Woordenboek der Grieksche en Romeinsche Oudheid

Z.C. de Boer, J.G. Schlimmer (1910)

Gepubliceerd op 07-06-2019

Vandali of Vandili

betekenis & definitie

Vandali of Vandili - Οὐάνδαλοι, een germaansch volk, dat een tijd lang aan het tegenw. Reuzengebergte woonde, dat dan ook wel Vandalici montes wordt genoemd.

Vervolgens trokken zij naar Dacia en ten tijde der groote volksverhuizing naar Hispania, waar zij nog hun naam in (W)andalusië hebben achtergelaten. In 429 n.
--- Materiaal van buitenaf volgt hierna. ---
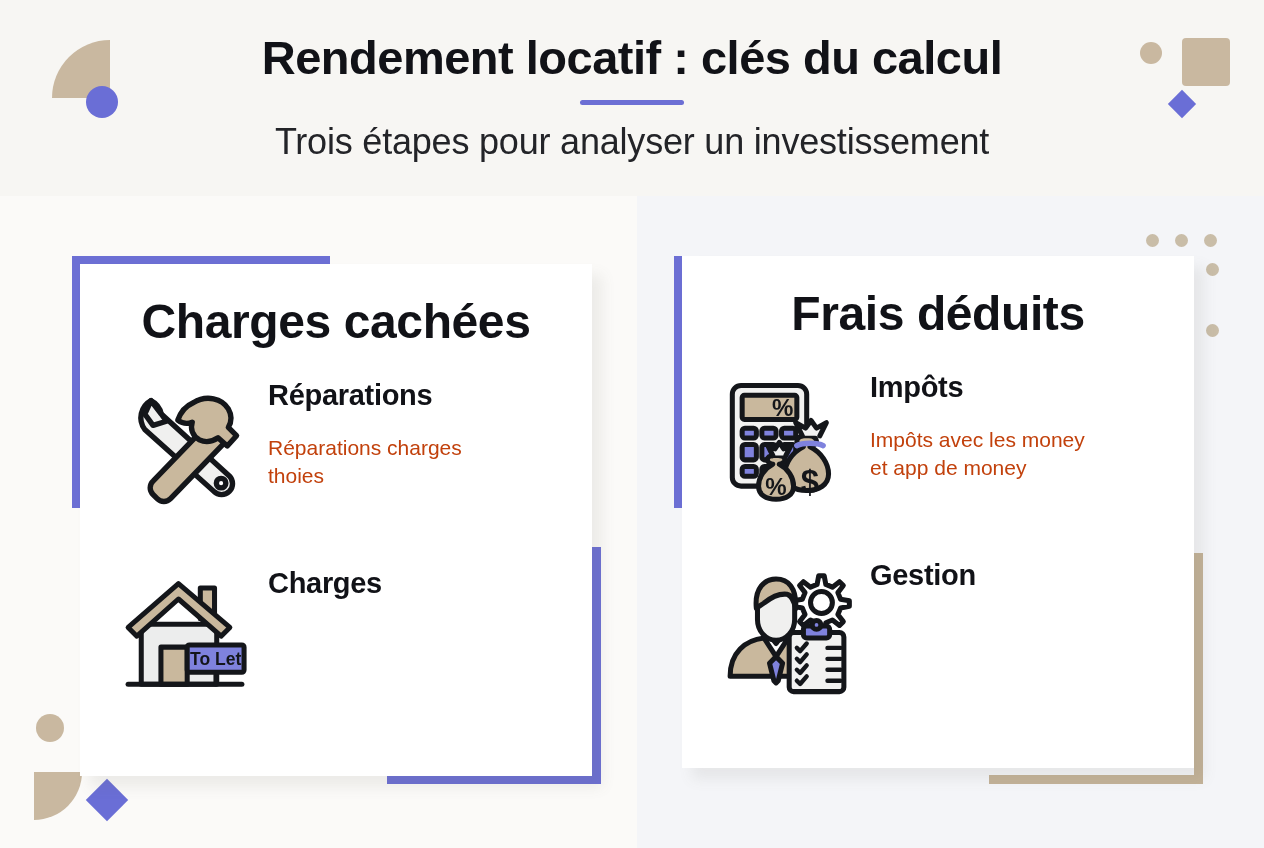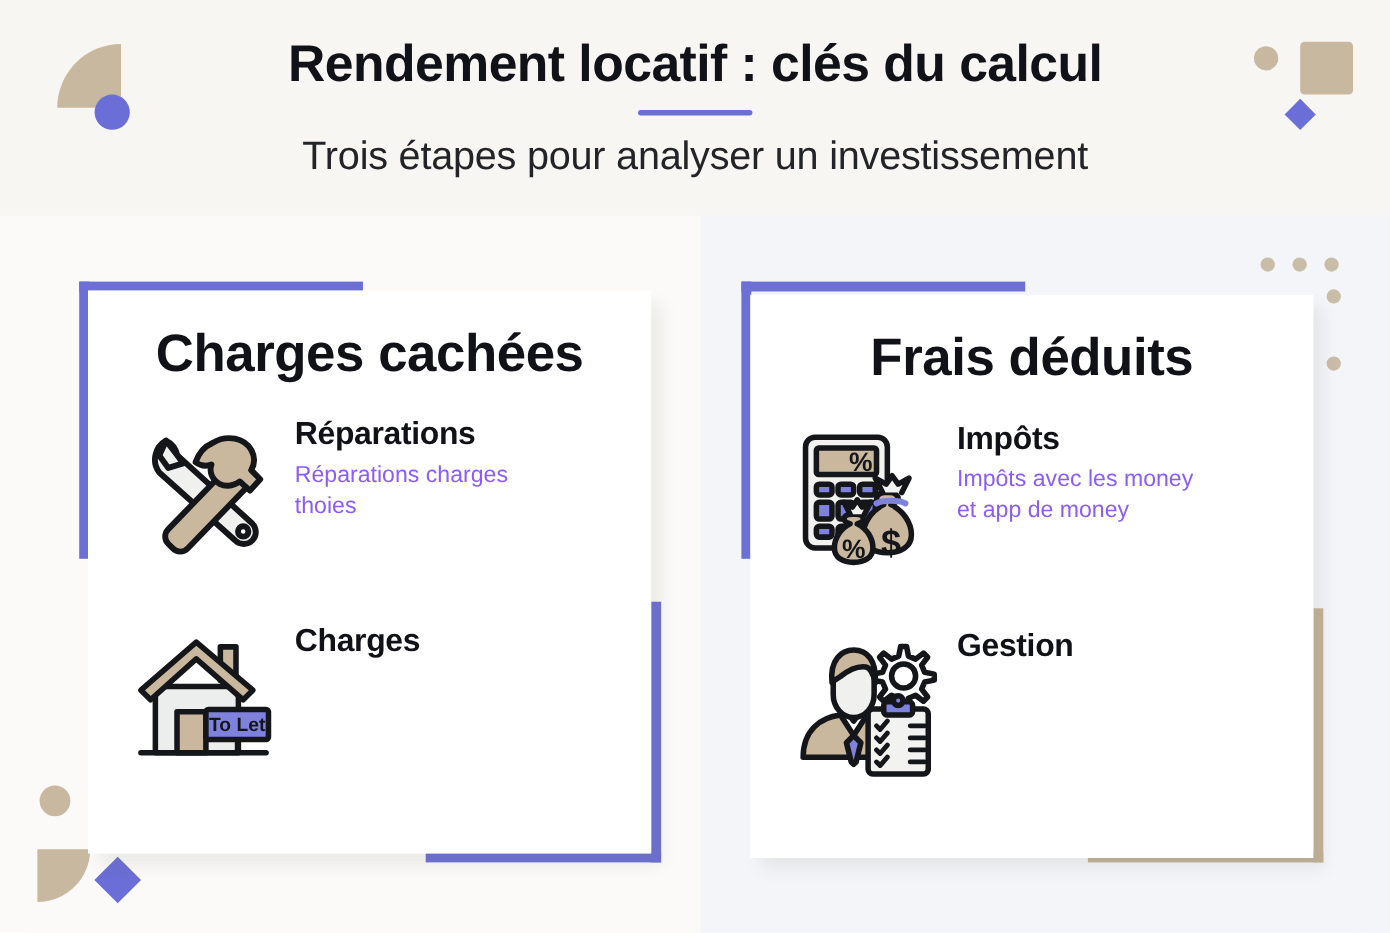--- a/index.html
+++ b/index.html
@@ -92,21 +92,21 @@
     background:#c9bda8; border-radius:50%;
   }
 
   
   .card {
     position:absolute;
     background:#ffffff;
     box-shadow:10px 11px 13px rgba(110,105,95,0.10);
   }
   .card-left  { left:80px;  top:264px; width:512px; height:512px; }
-  .card-right { left:682px; top:268px; width:512px; height:512px; }
+  .card-right { left:682px; top:256px; width:512px; height:512px; }
 
   
   .acc { position:absolute; }
   .acc-tl-v { width:9px;  }
   .acc-tl-h { height:9px; }
   .acc-br-v { width:9px;  }
   .acc-br-h { height:9px; }
 
   
   .lc-tl-v { left:72px;  top:256px; height:252px; background:#6c6fd4; }
@@ -135,22 +135,22 @@
   .item-icon {
     flex:0 0 150px; width:150px; height:150px;
     display:flex; align-items:center; justify-content:center;
   }
   .item-text { flex:1; padding-top:8px; padding-left:8px; }
   .item-head {
     font-size:29px; font-weight:bold; color:#111217;
     letter-spacing:-0.3px; line-height:1.15;
   }
   .item-body {
-    font-size:21px; font-weight:400; color:#8b5cf6;
-    line-height:1.34; margin-top:6px; max-width:215px;
+    font-size:21px; font-weight:400; color:#c2410c;
+    line-height:1.34; margin-top:22px; max-width:215px;
   }
 </style>
 </head>
 <body>
 
 <div id="stage">
 
   <div class="bg-header"></div>
   <div class="bg-left"></div>
   <div class="bg-right"></div>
C. staken zij (zie Valentiniānus III) naar Africa over onder hun koning Geiserik en stichtten er een vandaalsch rijk met Carthago tot hoofdstad. Geiserik schiep eene vandaalsche zeemacht, die de schrik werd der Middellandsche zee, veroverde Sardinia, Corsica en Sicilia en deed in 455 eene landing in Italië, zie Maximus (Petronius).

Bij deze gelegenheid werd Rome vreeselijk geplunderd; wat waarde had, werd meegesleept, doch de schepen met Rome’s kunstschatten beladen, vergingen door storm voor zij Carthago hadden bereikt. Na Geiseriks dood in 477 verzwakte de macht der Vandalen voortdurend, totdat hun rijk onder den laatsten koning, Gelimer, in 534 door Iustinianus’ veldheer Belisarius vernietigd werd.